注1 武器輸出三原則とは、1967年に佐藤内閣が表明した日本の武器輸出に関する原則。①共産圏、②国連決議による武器禁輸対象国、③国際紛争の当事国またはその恐れのある国には、武器輸出を認めないとする政策。76年三木内閣では、それ以外の地域についての武器輸出は慎むこと、武器製造関連設備の輸出は武器に準ずることを方針として加え、事実上の全面禁止となった。2014年安倍内閣で撤廃。

 注2 防衛装備移転三原則とは、武器やその技術の海外移転の原則。①紛争当事国などに該当しない、②日本の安全保障に資すると判断できる、③目的外使用や第三国移転をしないと相手国が約束した場合に、武器の輸出や共同開発への参加ができるとされるが、定義があいまいで、裁量の余地も大きい。

 

九条があっても紛争当事国へ武器輸出する日本

 

 完成品の輸出が難航する中、実績づくりを焦る安倍政権は、なりふり構わぬ動きに出てきています。

 第一は、アラブ首長国連邦への川崎重工製C2大型戦術輸送機の輸出の動きです。サウジアラビアは連合軍を組織して2015年3月、イエメンの内戦に介入する形で、無差別空爆を開始しました。英国や米国などが輸出した武器によって、子どもや女性などの民間人を含む多くの人びとが死傷。ユニセフによれば、死傷した子どもは内戦全体で5000人を超えます。道路や水道、港湾などのインフラに加えて病院までが空爆で破壊され、国境封鎖による人道支援の停滞も相まって、イエメンには飢餓が広がり、コレラも蔓延しました。

 その結果、人口約2700万人のうち、なんと2000万人以上が食糧・医療などの緊急人道支援を必要とし、国民の3分の1にあたる850万人が飢餓の危機に瀕しています。2017年4月以降、100万人以上がコレラにかかり、2200人以上が死亡しました。適切な医療があれば助けられた命です。国連が「世界が過去何十年も目にしたことのない最大規模の飢餓を招く」と警告するほどの未曾有の人道危機です。

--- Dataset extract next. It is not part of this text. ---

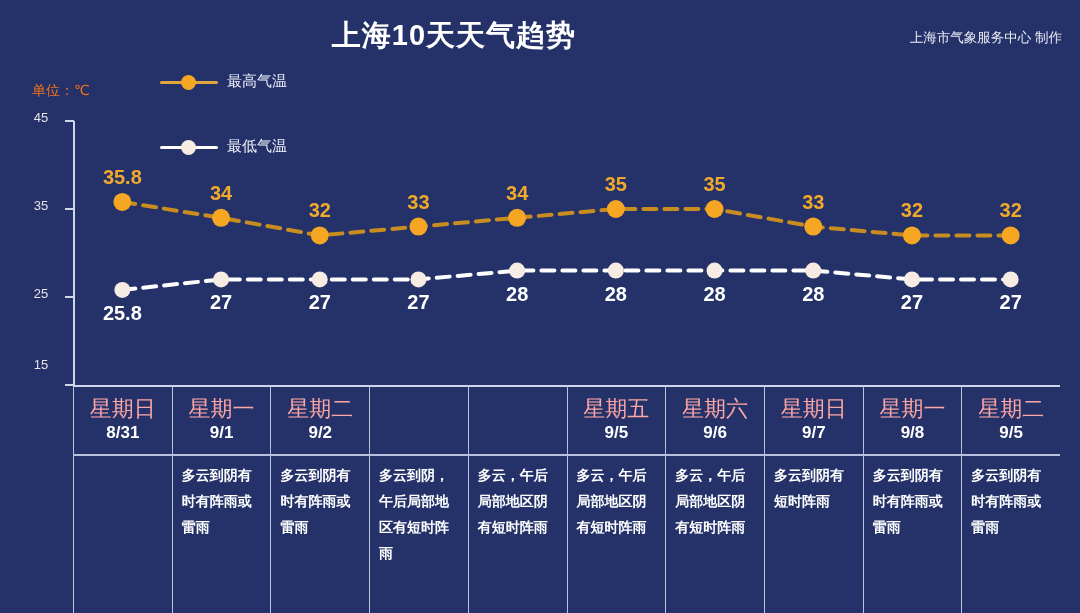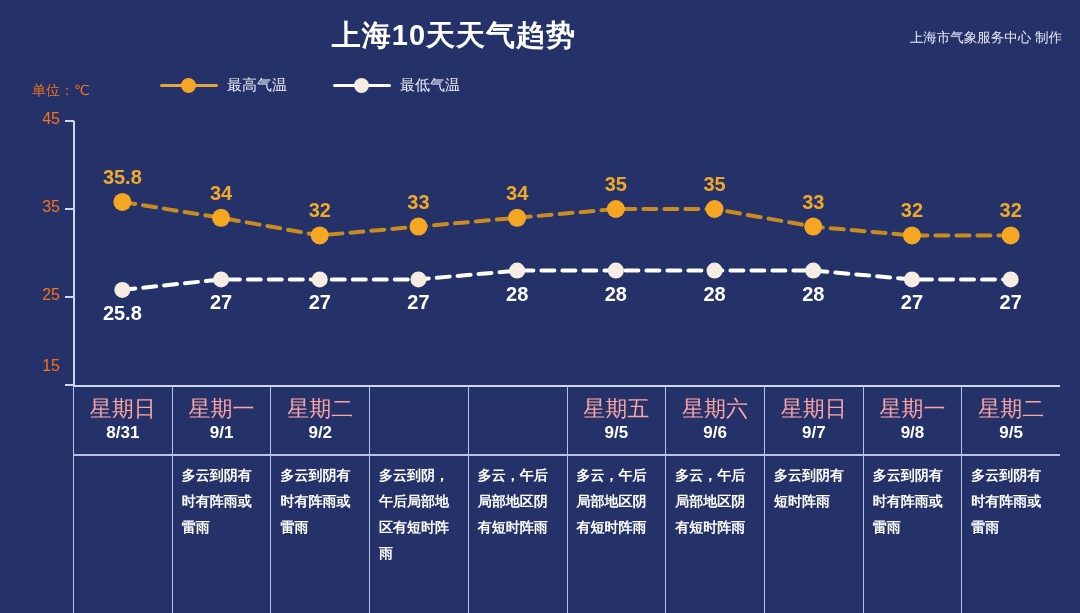"最高气温" #legend { flex-direction: none -> column }
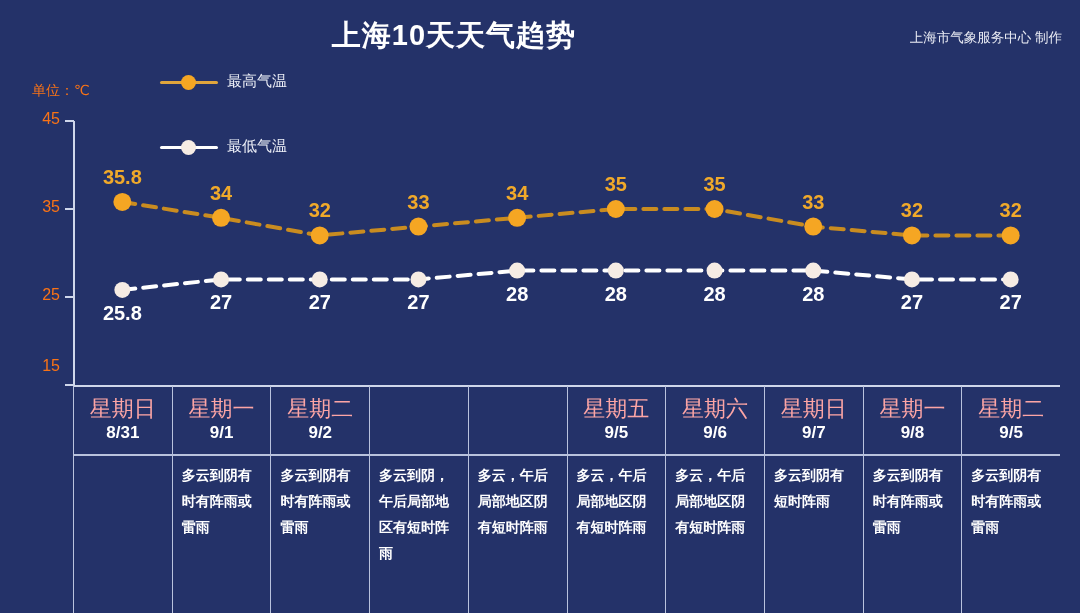"45" .y-tick-label { color: #f97316 -> #e5e5e5; font-size: 16px -> 13px; text-align: right -> center }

 サウジアラビア主導の連合軍の一員であるアラブ首長国連邦が、「紛争当事国」であることは言うまでもありません。しかし、2017年12月に私たちが行った交渉で防衛装備庁の担当者は、イエメンを「紛争当事国とは言えない」と主張しました。防衛装備移転三原則が「紛争当事国」の定義を、「武力攻撃が発生し、国際の平和および安全を維持しまたは回復するため、国連安全保障理事会が取っている措置の対象国」と極めて狭く限定しているからです。日本政府の解釈によれば、現在世界に「紛争当事国」は存在しません。防衛装備移転三原則は、「はじめに武器輸出ありき」の、現実と乖離した代物なのです。

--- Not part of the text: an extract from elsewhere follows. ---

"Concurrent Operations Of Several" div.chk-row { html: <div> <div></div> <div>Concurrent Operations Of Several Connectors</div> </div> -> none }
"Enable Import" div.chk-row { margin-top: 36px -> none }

 武器輸出国であるノルウェーやドイツですら、「人道危機に加担する恐れがある」として、アラブ首長国連邦への武器輸出を停止しました。憲法九条を持つ日本が、武器輸出をいまだに断念していないのは常軌を逸しています。川崎重工の並木祐之常務は、「装備品の輸出を拡大できれば、我々ビジネスとしてもやっていけますし、国の安全保障のお役に立てるんじゃないか」と放言し、防衛装備庁の林美都子国際装備課長に至っては、2017年11月の防衛装備庁技術シンポで、ドバイ航空ショーへのC2輸送機の展示を含む武器セールスへの「奮闘」ぶりを高揚感をもって語る始末です。完全にタガが外れています。

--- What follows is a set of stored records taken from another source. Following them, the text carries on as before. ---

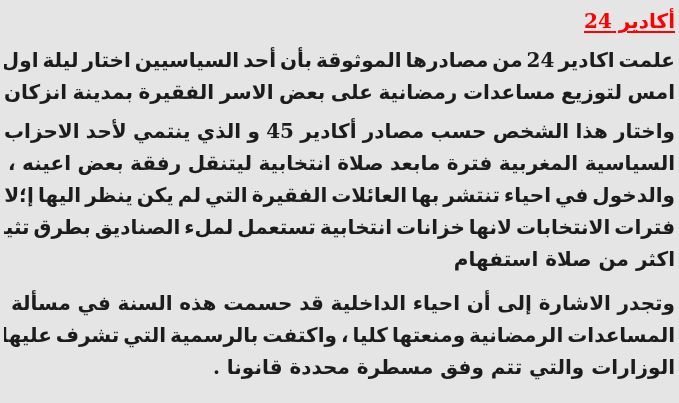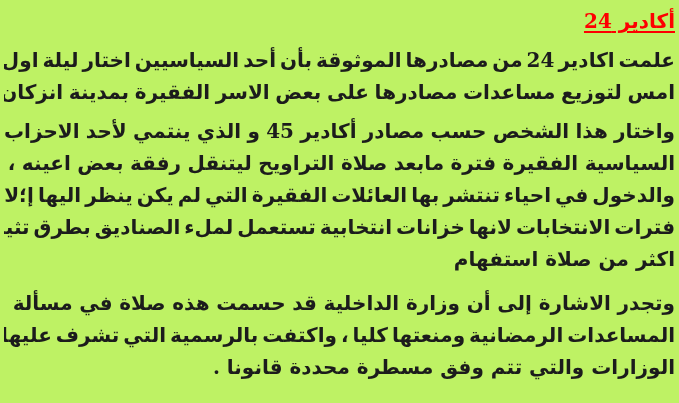"أكادير 24" .page { background: #bef264 -> #e5e5e5 }
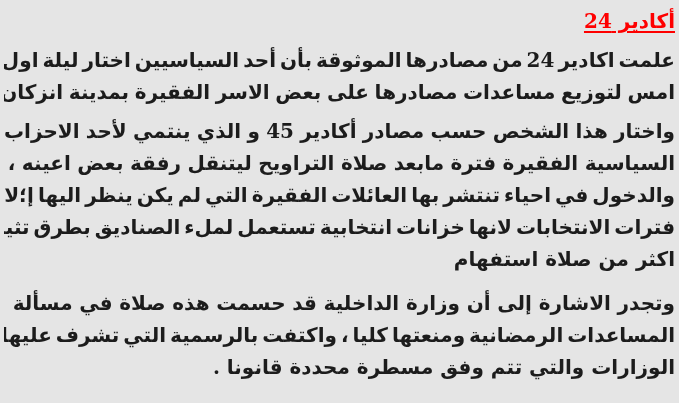"امس لتوزيع مساعدات مصادرها على" span { text: مصادرها -> رمضانية }
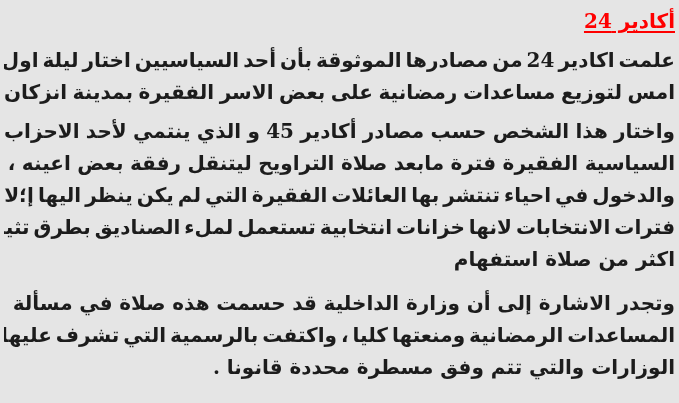"السياسية الفقيرة فترة مابعد صلاة" span { text: الفقيرة فترة مابعد صلاة التراويح -> المغربية فترة مابعد صلاة انتخابية }
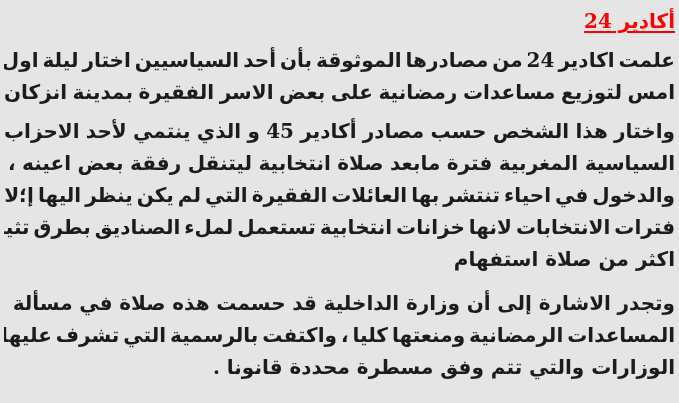"وتجدر الاشارة إلى أن وزارة" span { text: وزارة الداخلية قد حسمت هذه صلاة -> احياء الداخلية قد حسمت هذه السنة }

 紛争当事国への禁断の武器輸出は、食い止める以外に選択肢はありません。川崎重工に対して、「死の商人にならないで」という声を届けてほしいと思います。日本政府は、英米などによるサウジへの武器輸出をやめさせ、サウジ主導の連合軍による無差別空爆を中止させると同時に、人道支援の拡大に尽力すべきなのです。